Build tasks are available at a fairly granular level, which allows you to use just the tasks you need for your particular development process. The targeting is done by providing the Gradle path (Gradle paths use colons as separators instead of slashes in either direction) to the project as part of the target name. For example, to deploy just the wiki module, you would do the following from the root of the LabKey enlistment:

./gradlew :server:modules:wiki:deployModule

Note that Gradle requires only unique prefixes in the path elements, so you could achieve the same results with less typing as follows:

./gradlew :se:m:w:depl

And when you mistype a target name it will suggest possible targets nearby. For example, if you type

gradlew pick_pg

Gradle responds with:

* What went wrong:

Task 'pick_pg' not found in project ':server'. Some candidates are: 'pickPg'.

Gradle's Helpful Tasks

Gradle provides many helpful tasks to advertise the capabilities and settings within the build system. Start with this and see where it leads you

gradlew tasks

Other very useful tasks for troubleshooting are

  • projects - lists the set of projects included in the build
  • dependencies - lists all dependencies, including transitive dependencies, for all the configurations for your build

Paths and Aliases

Placing the gradlew script in your path is not ideal in an environment where different directories/branches may use different versions of gradle (as you will invariably do if you develop on trunk and release branches).

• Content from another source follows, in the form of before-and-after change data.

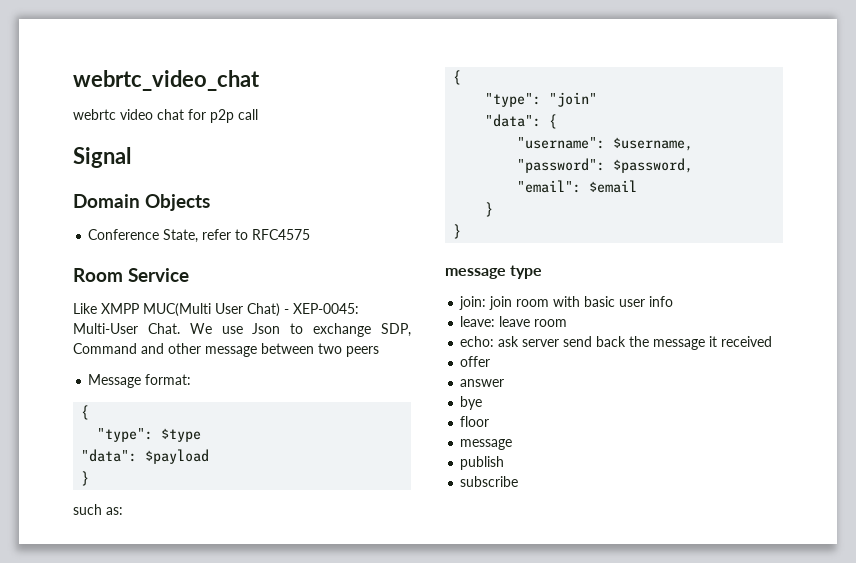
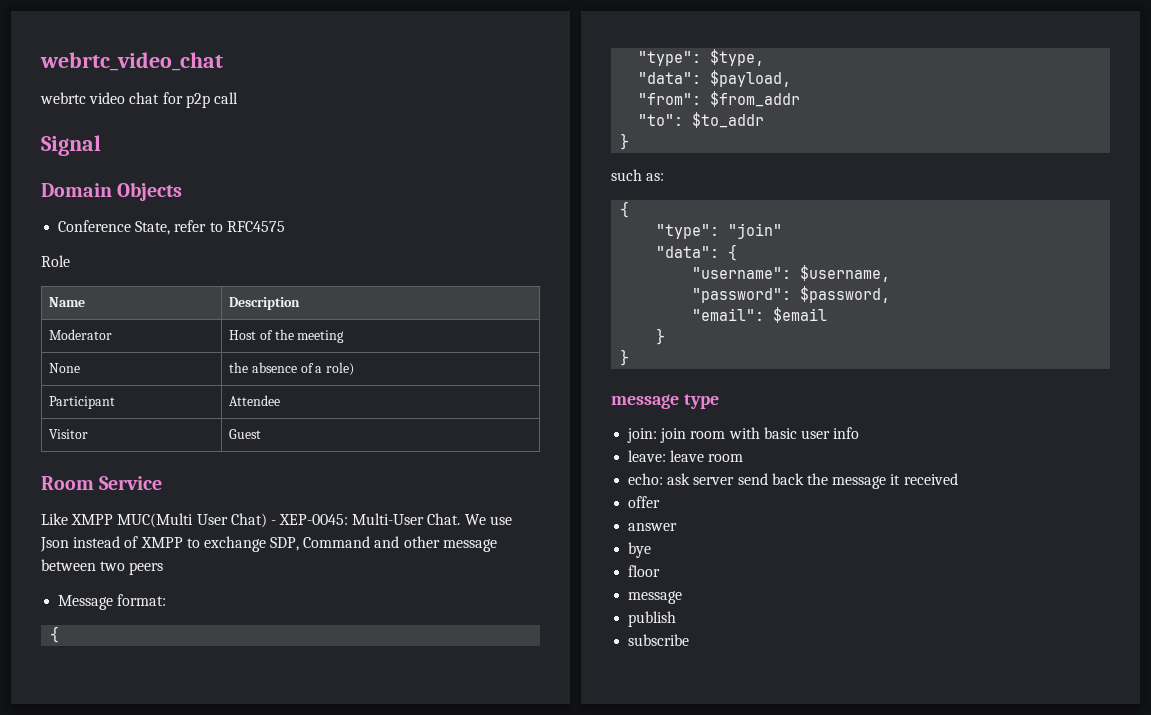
+ Role
+ Name | Description
+ Moderator | Host of the meeting
+ None | the absence of a role)
+ Participant | Attendee
+ Visitor | Guest
- We use Json to exchange SDP, Command and other message between two peers
+ We use Json instead of XMPP to exchange SDP, Command and other message between two peers
- "type": $type
- "data": $payload
+ "type": $type,
+ "data": $payload,
+ "from": $from_addr
+ "to": $to_addr

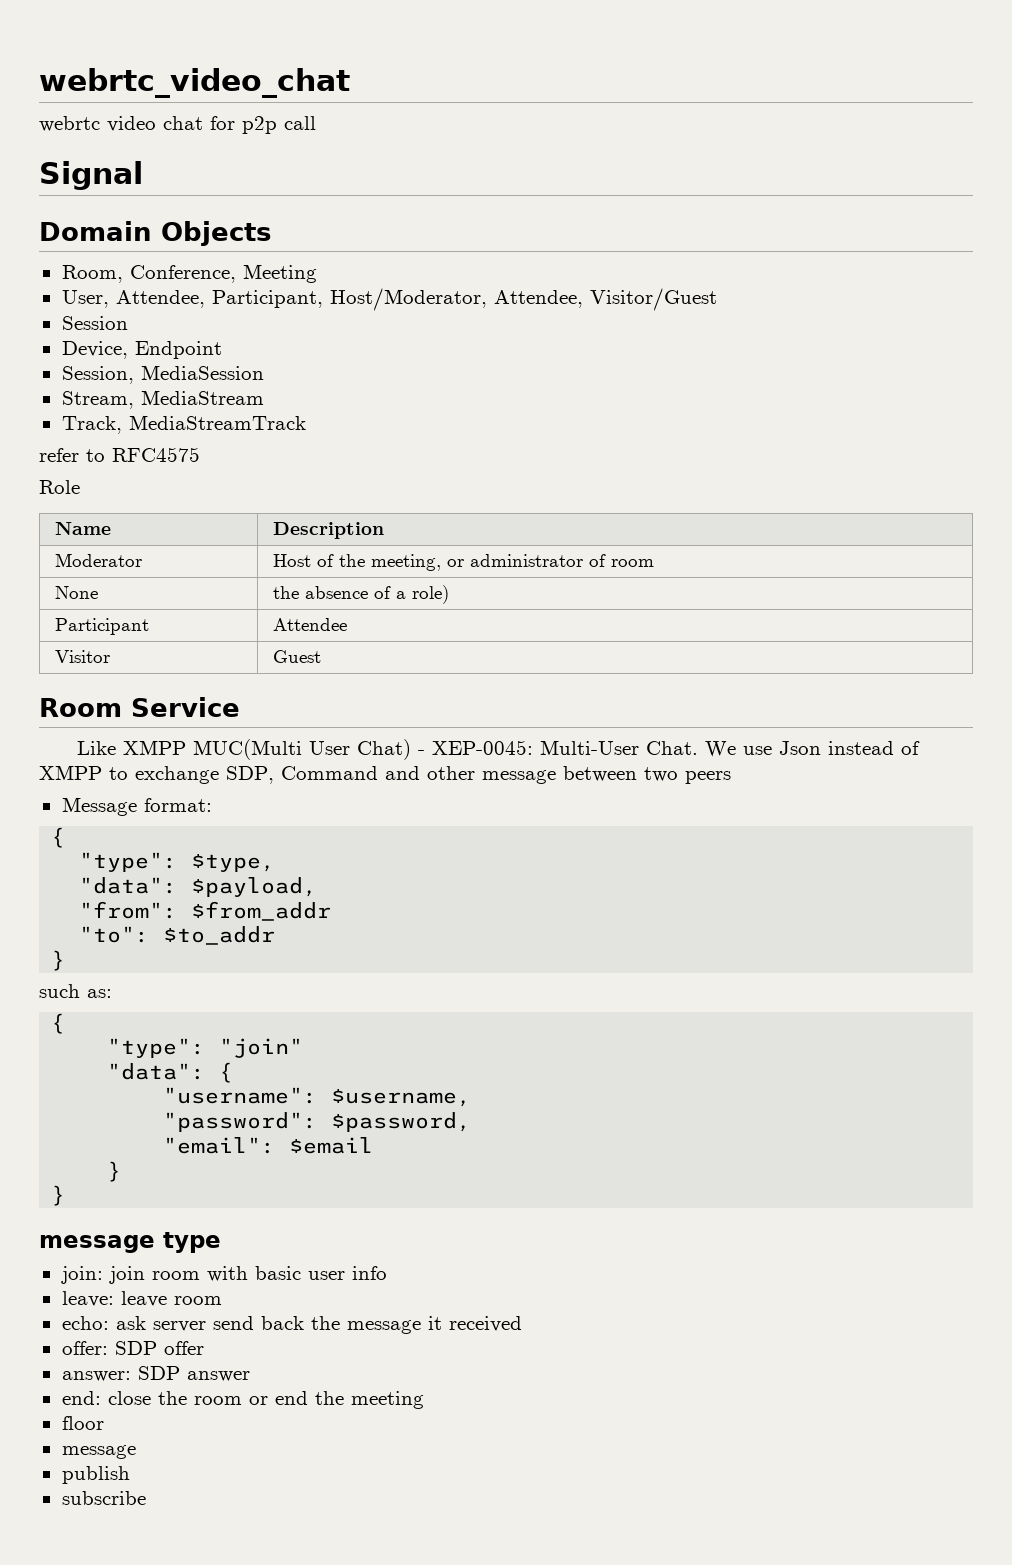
- Conference State, refer to RFC4575
+ Room, Conference, Meeting
+ User, Attendee, Participant, Host/Moderator, Attendee, Visitor/Guest
+ Session
+ Device, Endpoint
+ Session, MediaSession
+ Stream, MediaStream
+ Track, MediaStreamTrack
+ refer to RFC4575
- Moderator | Host of the meeting
+ Moderator | Host of the meeting, or administrator of room
- offer
+ offer: SDP offer
- answer
+ answer: SDP answer
- bye
+ end: close the room or end the meeting

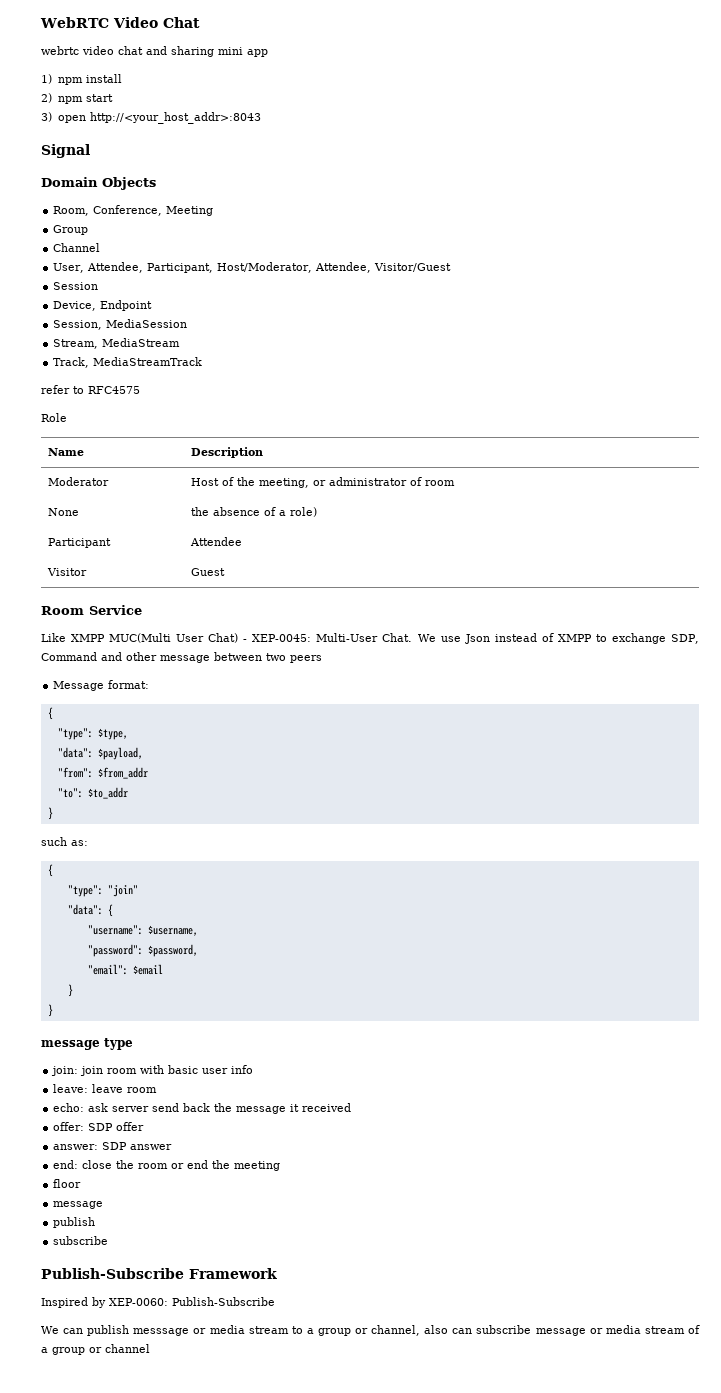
- webrtc_video_chat
+ WebRTC Video Chat
- webrtc video chat for p2p call
+ webrtc video chat and sharing mini app
+ 1) npm install
+ 2) npm start
+ 3) open http://<your_host_addr>:8043
+ Group
+ Channel
+ Publish-Subscribe Framework
+ Inspired by XEP-0060: Publish-Subscribe
+ We can publish messsage or media stream to a group or channel, also can subscribe message or media stream of a group or channel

Instead, you can:

  • Always run the gradlew command from the root of the enlistment using ./gradlew
  • On Linux/Mac, use the direnv tool.
You may also want to create aliases for your favorite commands in Gradle. If you miss having the timestamp output at the end of your command, check out the tips in this issue.

Performance

There are various things you can do to improve performance:

  • Use targeted build steps to do just what you know needs to be done.
  • Use the -a option on the command line to not rebuild project dependencies (though you should not be surprised if sometimes your changes do require a rebuild of dependencies that you're not aware of and be prepared to remove that -a option).
  • Increase the number of parallel threads in use. This is done by setting the property org.gradle.workers.max in the root-level gradle.properties file. By default, this is set to 3. If you do not set this property, Gradle will attempt to determine the optimal number of threads to use. This may speed things up, but can also be memory-intensive, so you may need to increase the memory on the JVM gralde uses.
  • You can add more memory to the JVM by setting the org.gradle.jvmargs property to something like this:
    org.gradle.jvmargs=-Xmx4g
If you want to update your properties with either of these settings, We suggest that you put them in your <user>/.gradle/gradle.properties file so they apply to all gradle instances and so you won't accidentally check them in.

Distributions

If you don't need the absolute latest code, and would be happy with the latest binary distribution, do the following to avoid the compilation steps altogether.

  1. Download the appropriate distribution zip/tar.gz file.
  2. Put it in a directory that does not contain another file with the same extension as the distribution (.tar.gz or .zip)
  3. Use the ./gradlew :server:cleanStaging :server:cleanDeploy :server:deployDistribution command, perhaps supplying a -PdistDir=/path/to/dist/directory property value to specify the directory that contains the downloaded distribution file and/or a -PdistType=zip property to specify that you're deploying form a zip file instead of a .tar.gz file.